Indubbiamente più apprezzabile è la scelta di guardare all’omosessualità femminile piuttosto che quella maschile, ma non per questioni di originalità (nel 2010 abbiamo avuto l’interessante I ragazzi stanno bene, di Lisa Cholodenko, che per moltissimi aspetti Io e Lei ne è il remake non dichiarato)   bensì perché questa scelta pone al centro del racconto due donne adulte dalla personalità sufficientemente sfaccettata, tipici personaggi poco raccontati – o raccontati male – dal cinema italiano che avverte sempre molte difficoltà nel parlarci di personaggi femminili senza cadere nella macchietta o in stupidi cliché.

Le due attrici protagoniste di questo racconto, chiamate in causa con il pesante compito di reggere sulle proprie spalle l’intero film, sono l’onnipresente Margherita Buy e Sabrina Ferilli. Due attrici estremamente differenti, sia nella formazione professionale che come donne, che purtroppo sullo schermo non funzionano troppo bene come coppia. Da una parte abbiamo una bravissima Margherita Buy che diventa sempre più brava film dopo film, dall’altra parte c’è una poco convincente Sabrina Ferilli alle prese con un personaggio ben scritto ma, ahimè, male interpretato a causa di un’eccessiva romanità (siamo al limite del burino) tanto ostentata quanto fuori luogo, forse con la funzione di far comicità ma con l’unico risultato di far perdere credibilità e veridicità alla storia narrata.

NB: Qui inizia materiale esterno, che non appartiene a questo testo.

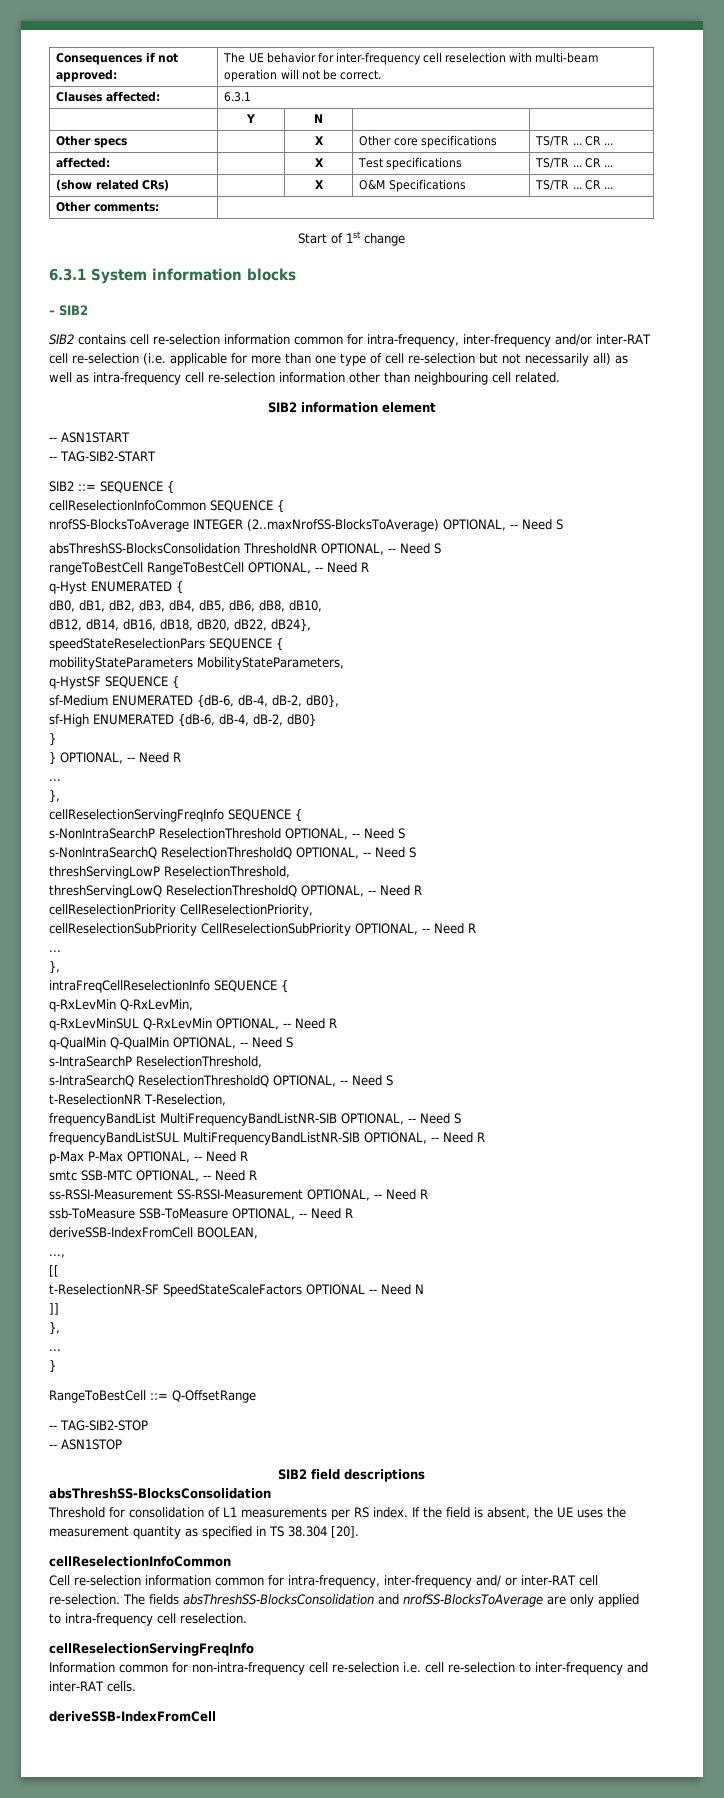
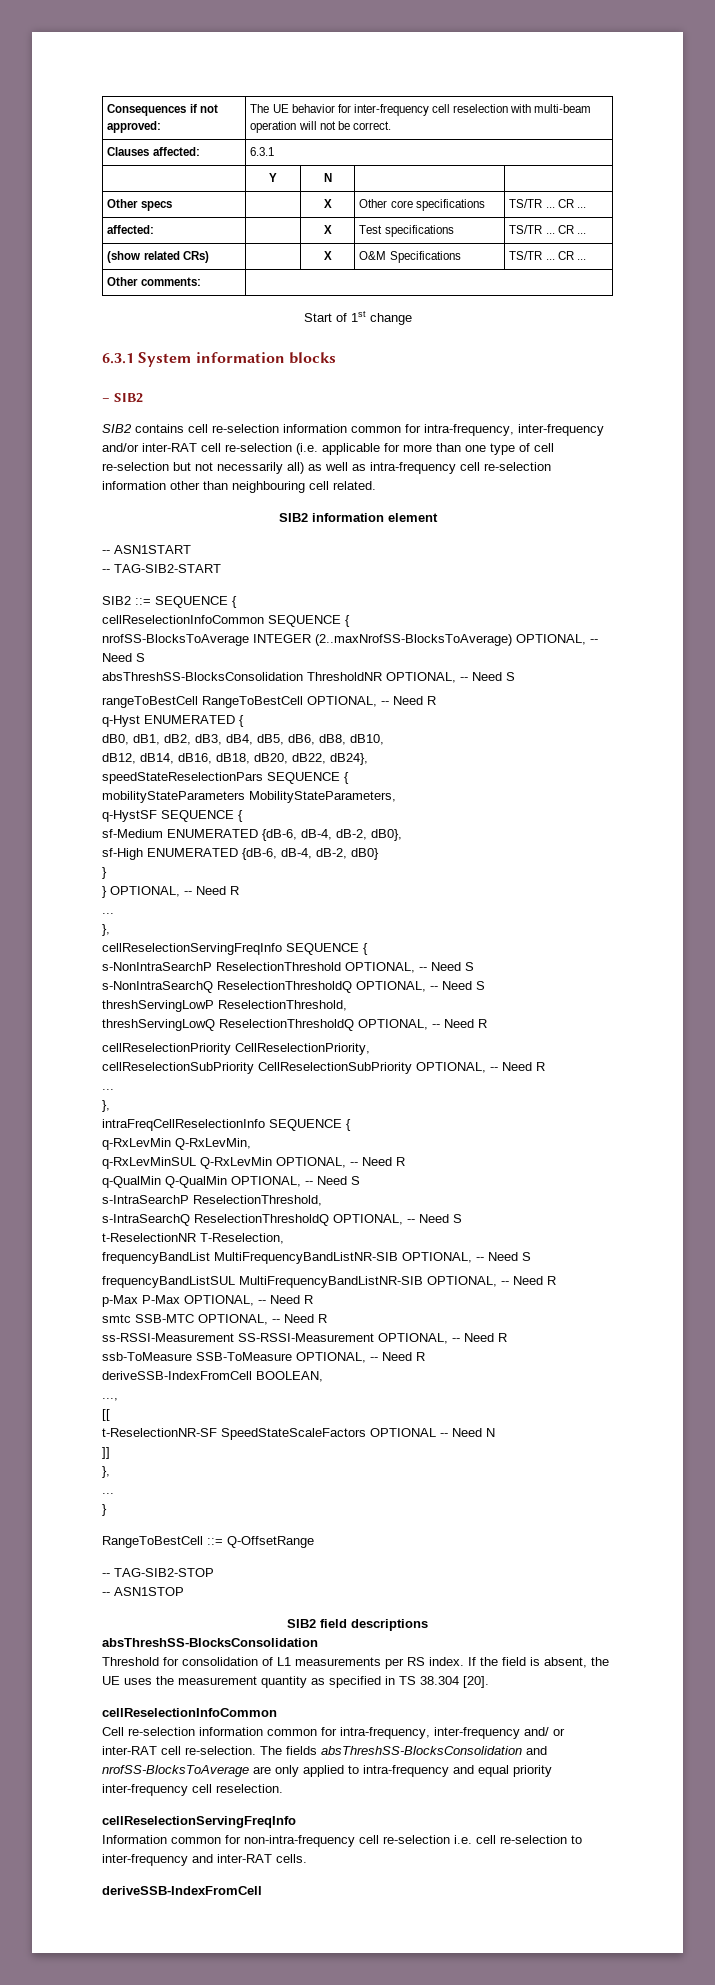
- The fields absThreshSS-BlocksConsolidation and nrofSS-BlocksToAverage are only applied to intra-frequency cell reselection.
+ The fields absThreshSS-BlocksConsolidation and nrofSS-BlocksToAverage are only applied to intra-frequency and equal priority inter-frequency cell reselection.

A fare da contorno alle due protagoniste troviamo una serie di personaggi secondari, con il volto di Ennio Fantastichino, Fausto Maria Sciarappa e Domenico Diele, tutti purtroppo confinati in inutili e bidimensionali stereotipi.

Contenutisticamente vecchio e con una recitazione che convince solo a metà, il film presenta anche notevoli problemi di scrittura a causa di un ritmo piuttosto fiacco, povero di quella freschezza che dovrebbe avere una buona commedia, e alcune svolte narrative decisamente brutte (concentrate per lo più nel finale) pronte a ricordarci che l’Italia è il Paese dei buoni sentimenti in cui il “giusto” deve prevalere sempre sul “reale” tirando in ballo quell’immancabile dose di perbenismo ed ipocrisia.

Giuliano Giacomelli

Pro Contro
  • Una commedia tutta al femminile con personaggi protagonisti delineati piuttosto bene.
  • La recitazione di Margherita Buy.
  • Una storia banale e poco interessante portatrice di un messaggio vecchio e superato.
  • Sabrina Ferilli, con il suo continuo romanaccio, conferisce finzione e artificiosità in tutto.
  • I personaggi secondari sono gestiti male.
  • Una commedia dal ritmo decisamente fiacco.
  • Svolte narrative discutibili che confluiscono in un finale tanto buonista quanto ipocrita.